La fine della supremazia europea
Secondo Giorgetto Giugiaro, il Vecchio Continente sconta un
eccesso di sicurezza, considerandosi ancora detentore di un'intelligenza e di
un primato nel settore automotive che, nei fatti, non possiede più. La
progressione dell'industria asiatica ha seguito tappe inequivocabili: prima il
Giappone, poi la Corea del Sud e oggi la Cina hanno dimostrato una velocità
d'apprendimento impressionante.
I costruttori di Pechino, non potendo contare sul blasone o
su un patrimonio storico paragonabile a quello dei marchi europei, hanno
trasformato questa mancanza in un vantaggio competitivo: liberi da vincoli di
tradizione, hanno spostato l'intero focus sulla qualità del prodotto. Un
approccio pragmatico che porta alla realizzazione di vetture sempre più evolute
e ben costruite.
Il bivio del mercato e la previsione
Senza nascondersi dietro giri di parole, Fabrizio Giugiaro
ha delineato lo scenario a breve termine del mercato: entro cinque anni la
maggioranza dei consumatori europei si muoverà al volante di vetture cinesi.
Una transizione che, precisa il designer, non sarà guidata dal mero risparmio
economico, ma da un'oggettiva superiorità qualitativa e tecnica dei veicoli.
Per far fronte a questa ondata, l'Europa si trova di fronte
a una scelta complessa: erigere muri protezionistici vietando l'ingresso ai
marchi cinesi (sulla scia di quanto sta accadendo negli Stati Uniti) oppure
accettare la realtà e avviare strategiche joint venture con le aziende
orientali.
Le responsabilità della politica e l'ecosistema elettrico
L'analisi si fa particolarmente critica quando tocca le
recenti scelte del sistema politico europeo. L'imposizione del divieto di
sviluppo per i motori endotermici viene definita come un "processo
innaturale" che non ha aiutato l'industria locale. Al contrario, la Cina
si è mossa con largo anticipo: partendo vent'anni fa, ha avuto il tempo di
costruire un ecosistema industriale completo dedicato all'elettrico e oggi si
trova già nella fase di sviluppo successiva, sperimentando soluzioni ibride
avanzate come i range extender.
Anche sul fronte stilistico, il divario si sta riducendo. I
produttori cinesi hanno rapidamente affinato il proprio gusto estetico per
avvicinarlo alle esigenze del pubblico europeo. Nonostante possiedano immensi
centri stile interni, continuano a commissionare consulenze ad aziende
occidentali.
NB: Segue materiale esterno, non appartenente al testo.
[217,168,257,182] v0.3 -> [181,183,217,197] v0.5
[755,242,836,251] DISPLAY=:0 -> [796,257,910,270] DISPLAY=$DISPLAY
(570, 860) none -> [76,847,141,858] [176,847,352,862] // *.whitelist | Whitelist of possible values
Una dinamica confermata dallo stesso studio GFG dei Giugiaro, che
vanta un'ottima collaborazione con l'Oriente, mentre i marchi europei si
rivolgono sempre meno a firme esterne (con la notevole eccezione della rinata
Bizzarrini, firmata proprio da GFG e in arrivo il prossimo anno).
Una classe dirigente "cieca e sorda"
La chiosa di Giorgetto Giugiaro assume i contorni di una
dura requisitoria contro la politica e la società occidentale, accusate di non
possedere più gli strumenti per leggere i cambiamenti in atto.
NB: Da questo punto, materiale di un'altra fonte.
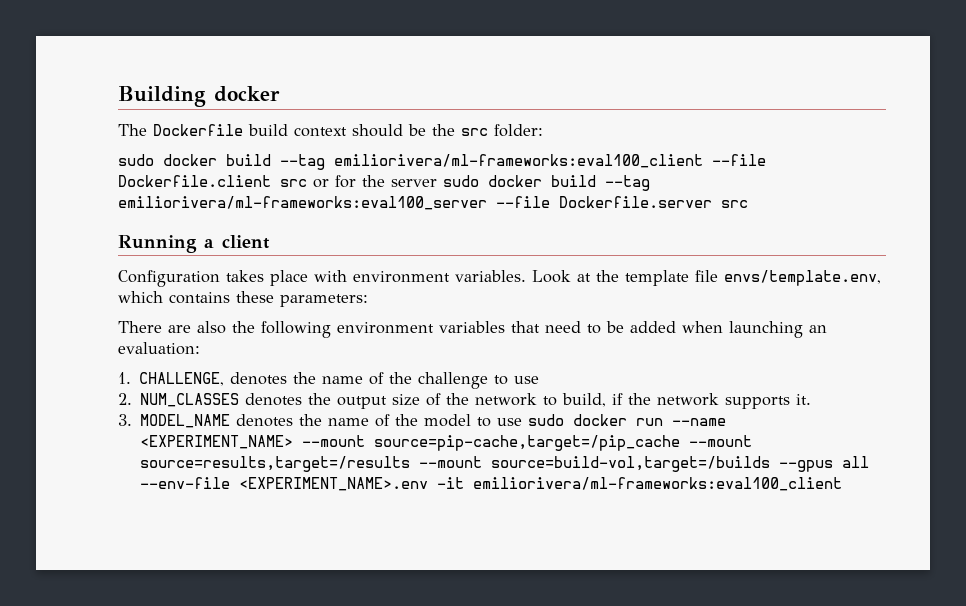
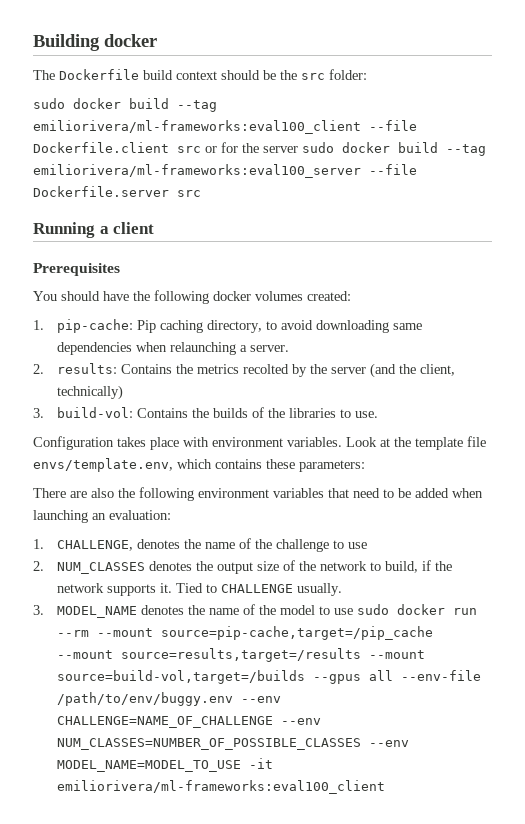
(270, 242) none -> [33,263,120,276] [33,290,351,304] [33,319,423,333] [57,342,290,355] [33,363,456,378] [57,385,124,400] [33,407,379,418] // Prerequisites // You should have the following docker volumes created: // 1. pip-cache: Pip caching directory, to avoid downloading same dependencies when relaunching a server. // 2. results: Contains the metrics recolted by the server (and the client, technically) // 3. build-vol: Contains the builds of the libraries to use.
(812, 399) none -> [176,583,343,596] Tied to CHALLENGE usually.
[672,418,727,426] [140,435,294,449] --name <EXPERIMENT_NAME> -> [57,630,90,637] --rm
[239,477,429,491] <EXPERIMENT_NAME>.env -> [57,692,282,706] [57,716,322,728] [57,738,410,750] [57,760,242,772] /path/to/env/buggy.env --env CHALLENGE=NAME_OF_CHALLENGE --env NUM_CLASSES=NUMBER_OF_POSSIBLE_CLASSES --env MODEL_NAME=MODEL_TO_USE

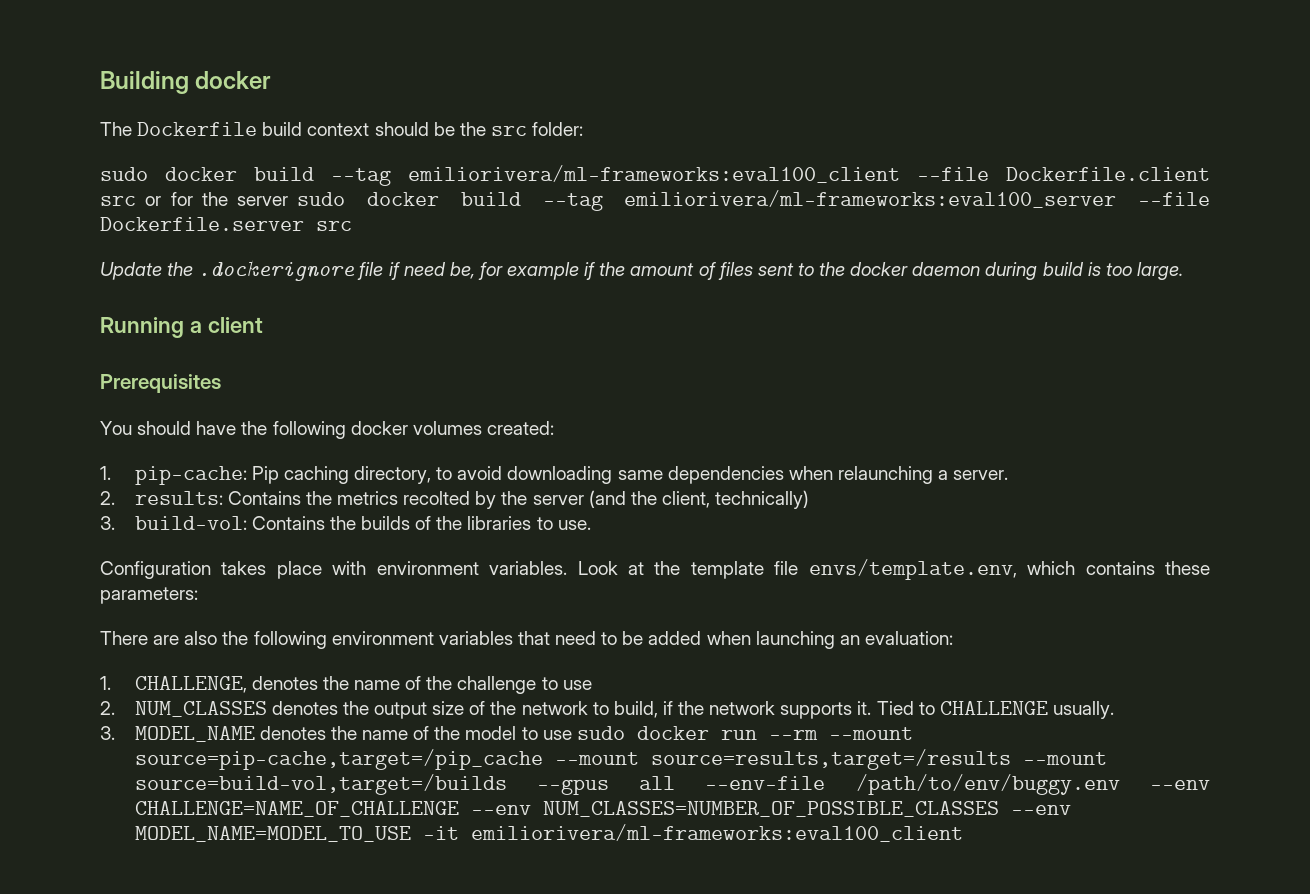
(201, 193) none -> [100,260,1183,281] // Update the .dockerignore file if need be, for example if the amount of files sent to the docker daemon during build is too large.

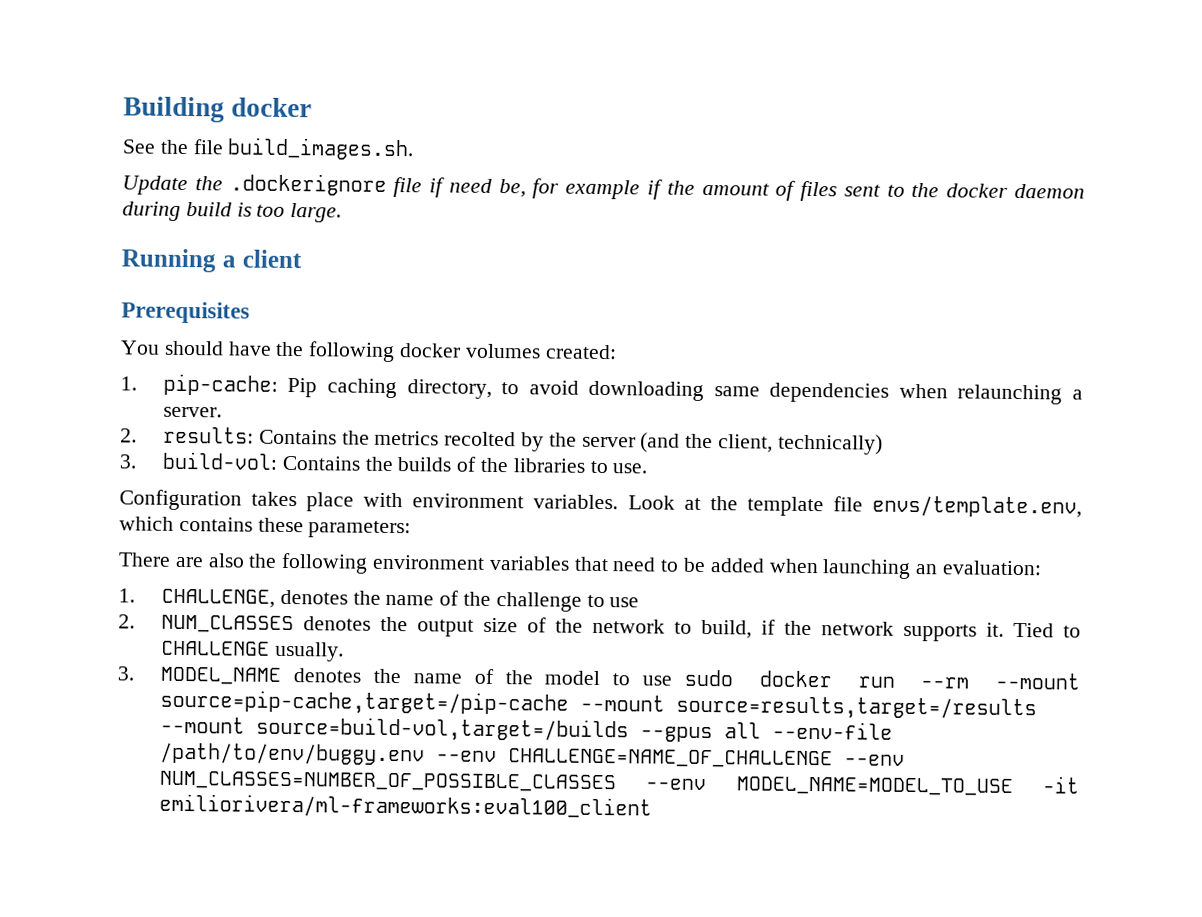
[100,122,584,136] [100,165,1210,186] [100,190,1210,211] [100,217,352,231] The Dockerfile build context should be the src folder: // sudo docker build --tag emiliorivera/ml-frameworks:eval100_client --file Dockerfile.client src or for the server sudo docker build --tag emiliorivera/ml-frameworks:eval100_server --file Dockerfile.server src -> [122,137,415,161] See the file build_images.sh.
[134,749,543,770] source=pip-cache,target=/pip_cache -> [159,689,569,716] source=pip-cache,target=/pip-cache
Manca un reale sostegno all'imprenditoria, lasciata in balia
delle singole iniziative individuali, e l'Italia sconta inoltre un drammatico
problema di ricambio generazionale. Il sistema scolastico e accademico continua
a formare ingegneri, progettisti e designer di alto livello che tuttavia, per
trovare sbocchi professionali adeguati, sono sistematicamente costretti a
trasferirsi all'estero. Un campanello d'allarme che impone all'industria e alle
istituzioni europee di risvegliarsi dal proprio torpore, prima che l'idea
stessa di automobile del Vecchio Continente svanisca definitivamente.